## What you will do
Repeat the stretch of entries below from the line with "[121,354,185,369] ~/alcor ->" through the line with "(487, 566) none -> [69,169,76,180] *". Include both ends and add nothing.

Itemized modification records
○ ○ ○ ○ ○ ○ ○

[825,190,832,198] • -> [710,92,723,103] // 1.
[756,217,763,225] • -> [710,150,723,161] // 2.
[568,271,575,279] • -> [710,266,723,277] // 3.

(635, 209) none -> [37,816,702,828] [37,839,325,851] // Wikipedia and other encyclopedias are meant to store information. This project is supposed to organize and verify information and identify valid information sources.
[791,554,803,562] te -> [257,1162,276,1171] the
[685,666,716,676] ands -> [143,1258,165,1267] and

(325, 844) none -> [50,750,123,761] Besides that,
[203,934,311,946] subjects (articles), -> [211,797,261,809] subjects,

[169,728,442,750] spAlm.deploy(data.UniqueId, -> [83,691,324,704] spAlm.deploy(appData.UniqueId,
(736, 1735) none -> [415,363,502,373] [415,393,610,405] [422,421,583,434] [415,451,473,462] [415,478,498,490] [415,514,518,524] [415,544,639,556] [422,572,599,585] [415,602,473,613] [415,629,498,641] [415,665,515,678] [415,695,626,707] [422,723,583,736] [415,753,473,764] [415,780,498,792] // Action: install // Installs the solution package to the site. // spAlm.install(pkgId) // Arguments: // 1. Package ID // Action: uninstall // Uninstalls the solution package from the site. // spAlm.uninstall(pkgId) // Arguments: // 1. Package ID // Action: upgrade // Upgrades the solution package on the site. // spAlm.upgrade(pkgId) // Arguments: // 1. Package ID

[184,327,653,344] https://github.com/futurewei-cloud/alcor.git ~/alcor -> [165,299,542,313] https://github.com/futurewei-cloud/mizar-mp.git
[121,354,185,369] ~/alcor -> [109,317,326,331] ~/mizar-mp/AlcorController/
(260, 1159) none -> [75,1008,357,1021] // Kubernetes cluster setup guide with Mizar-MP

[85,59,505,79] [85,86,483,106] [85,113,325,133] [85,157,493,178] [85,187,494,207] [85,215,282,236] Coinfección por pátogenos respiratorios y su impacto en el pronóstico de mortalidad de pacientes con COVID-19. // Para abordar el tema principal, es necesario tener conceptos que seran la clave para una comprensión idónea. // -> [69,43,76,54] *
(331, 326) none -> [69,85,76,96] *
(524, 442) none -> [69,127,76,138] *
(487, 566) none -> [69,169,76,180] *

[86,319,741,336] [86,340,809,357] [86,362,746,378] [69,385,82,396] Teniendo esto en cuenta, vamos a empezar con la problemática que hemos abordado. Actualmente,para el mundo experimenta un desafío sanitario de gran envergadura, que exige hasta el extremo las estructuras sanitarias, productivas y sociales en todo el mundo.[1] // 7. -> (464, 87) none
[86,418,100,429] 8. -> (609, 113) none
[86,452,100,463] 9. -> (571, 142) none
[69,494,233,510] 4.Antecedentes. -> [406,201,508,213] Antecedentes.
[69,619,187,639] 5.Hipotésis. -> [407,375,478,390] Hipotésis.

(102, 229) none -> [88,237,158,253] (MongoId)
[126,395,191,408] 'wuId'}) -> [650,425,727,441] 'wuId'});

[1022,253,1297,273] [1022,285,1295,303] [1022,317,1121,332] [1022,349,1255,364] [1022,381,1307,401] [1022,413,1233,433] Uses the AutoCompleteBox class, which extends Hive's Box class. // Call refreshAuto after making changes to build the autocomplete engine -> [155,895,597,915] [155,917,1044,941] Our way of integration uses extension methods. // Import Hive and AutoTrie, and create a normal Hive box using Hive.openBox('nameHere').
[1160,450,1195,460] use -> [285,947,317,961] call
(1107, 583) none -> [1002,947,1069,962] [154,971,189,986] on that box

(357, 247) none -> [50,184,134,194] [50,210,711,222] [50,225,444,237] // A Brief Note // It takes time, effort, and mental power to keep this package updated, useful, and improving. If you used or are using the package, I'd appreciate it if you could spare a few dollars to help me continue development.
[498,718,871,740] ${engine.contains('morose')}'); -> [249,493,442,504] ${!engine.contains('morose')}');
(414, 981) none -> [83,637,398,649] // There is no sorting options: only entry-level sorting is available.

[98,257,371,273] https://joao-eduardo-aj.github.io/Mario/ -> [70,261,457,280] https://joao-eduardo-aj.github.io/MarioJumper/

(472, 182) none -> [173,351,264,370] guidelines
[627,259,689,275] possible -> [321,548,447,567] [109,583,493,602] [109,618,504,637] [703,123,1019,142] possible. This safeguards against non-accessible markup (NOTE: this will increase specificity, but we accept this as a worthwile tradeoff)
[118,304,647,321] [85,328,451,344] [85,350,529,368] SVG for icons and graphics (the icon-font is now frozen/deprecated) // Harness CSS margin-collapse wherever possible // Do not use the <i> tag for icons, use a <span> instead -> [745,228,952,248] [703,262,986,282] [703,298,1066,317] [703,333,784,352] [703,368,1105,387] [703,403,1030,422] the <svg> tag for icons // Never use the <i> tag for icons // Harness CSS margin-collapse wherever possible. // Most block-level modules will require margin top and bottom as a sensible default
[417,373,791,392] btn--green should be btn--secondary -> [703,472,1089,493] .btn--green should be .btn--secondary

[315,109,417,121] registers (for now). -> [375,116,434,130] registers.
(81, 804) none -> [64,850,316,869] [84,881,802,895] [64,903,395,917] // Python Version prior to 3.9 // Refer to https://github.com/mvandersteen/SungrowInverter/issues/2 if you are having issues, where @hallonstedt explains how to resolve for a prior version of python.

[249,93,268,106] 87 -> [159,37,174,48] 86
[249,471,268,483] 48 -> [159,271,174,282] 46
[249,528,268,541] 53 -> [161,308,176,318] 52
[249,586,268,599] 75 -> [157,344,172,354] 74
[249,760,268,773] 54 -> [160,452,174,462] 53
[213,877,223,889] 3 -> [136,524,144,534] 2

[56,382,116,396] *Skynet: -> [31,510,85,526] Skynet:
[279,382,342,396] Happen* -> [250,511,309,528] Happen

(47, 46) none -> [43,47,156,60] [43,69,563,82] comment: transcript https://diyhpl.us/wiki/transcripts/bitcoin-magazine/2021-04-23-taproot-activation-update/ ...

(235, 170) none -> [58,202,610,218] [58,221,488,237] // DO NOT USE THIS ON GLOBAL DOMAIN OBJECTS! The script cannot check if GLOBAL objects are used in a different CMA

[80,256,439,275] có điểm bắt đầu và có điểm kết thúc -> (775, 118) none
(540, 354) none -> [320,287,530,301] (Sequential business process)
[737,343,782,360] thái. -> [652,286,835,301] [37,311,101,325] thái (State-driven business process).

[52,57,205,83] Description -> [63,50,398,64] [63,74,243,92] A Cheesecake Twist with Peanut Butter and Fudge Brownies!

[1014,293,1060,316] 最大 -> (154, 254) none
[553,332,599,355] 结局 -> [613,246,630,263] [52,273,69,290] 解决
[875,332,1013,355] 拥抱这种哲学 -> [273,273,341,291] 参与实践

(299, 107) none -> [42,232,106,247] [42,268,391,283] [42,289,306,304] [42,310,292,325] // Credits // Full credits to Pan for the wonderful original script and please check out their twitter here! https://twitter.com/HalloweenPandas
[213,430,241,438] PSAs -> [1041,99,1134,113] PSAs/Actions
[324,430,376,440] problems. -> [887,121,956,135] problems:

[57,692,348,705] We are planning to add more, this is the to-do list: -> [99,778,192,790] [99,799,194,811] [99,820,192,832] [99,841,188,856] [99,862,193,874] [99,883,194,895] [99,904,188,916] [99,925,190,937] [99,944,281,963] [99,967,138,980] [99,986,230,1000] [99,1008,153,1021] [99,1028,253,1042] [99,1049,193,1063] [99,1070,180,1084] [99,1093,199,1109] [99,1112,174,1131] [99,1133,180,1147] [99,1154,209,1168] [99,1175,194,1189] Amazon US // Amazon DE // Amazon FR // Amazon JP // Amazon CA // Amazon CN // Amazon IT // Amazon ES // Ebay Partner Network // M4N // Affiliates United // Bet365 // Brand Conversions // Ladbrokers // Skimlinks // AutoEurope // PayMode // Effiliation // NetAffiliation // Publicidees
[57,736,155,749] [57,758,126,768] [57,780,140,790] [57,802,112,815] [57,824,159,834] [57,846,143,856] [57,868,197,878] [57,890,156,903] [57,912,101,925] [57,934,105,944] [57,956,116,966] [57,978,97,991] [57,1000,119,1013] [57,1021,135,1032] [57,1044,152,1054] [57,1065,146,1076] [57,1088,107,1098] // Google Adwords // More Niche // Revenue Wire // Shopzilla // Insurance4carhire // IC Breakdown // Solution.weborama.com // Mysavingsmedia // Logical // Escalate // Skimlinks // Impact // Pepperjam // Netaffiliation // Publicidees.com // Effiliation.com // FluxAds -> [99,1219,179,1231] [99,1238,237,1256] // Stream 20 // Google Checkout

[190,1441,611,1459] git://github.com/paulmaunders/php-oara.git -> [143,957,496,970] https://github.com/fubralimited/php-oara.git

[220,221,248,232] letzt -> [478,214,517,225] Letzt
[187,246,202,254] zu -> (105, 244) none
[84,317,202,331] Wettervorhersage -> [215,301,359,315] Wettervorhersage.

○ ○ ○ ○ ○ ○ ○

## Exercise result
[121,354,185,369] ~/alcor -> [109,317,326,331] ~/mizar-mp/AlcorController/
(260, 1159) none -> [75,1008,357,1021] // Kubernetes cluster setup guide with Mizar-MP

[85,59,505,79] [85,86,483,106] [85,113,325,133] [85,157,493,178] [85,187,494,207] [85,215,282,236] Coinfección por pátogenos respiratorios y su impacto en el pronóstico de mortalidad de pacientes con COVID-19. // Para abordar el tema principal, es necesario tener conceptos que seran la clave para una comprensión idónea. // -> [69,43,76,54] *
(331, 326) none -> [69,85,76,96] *
(524, 442) none -> [69,127,76,138] *
(487, 566) none -> [69,169,76,180] *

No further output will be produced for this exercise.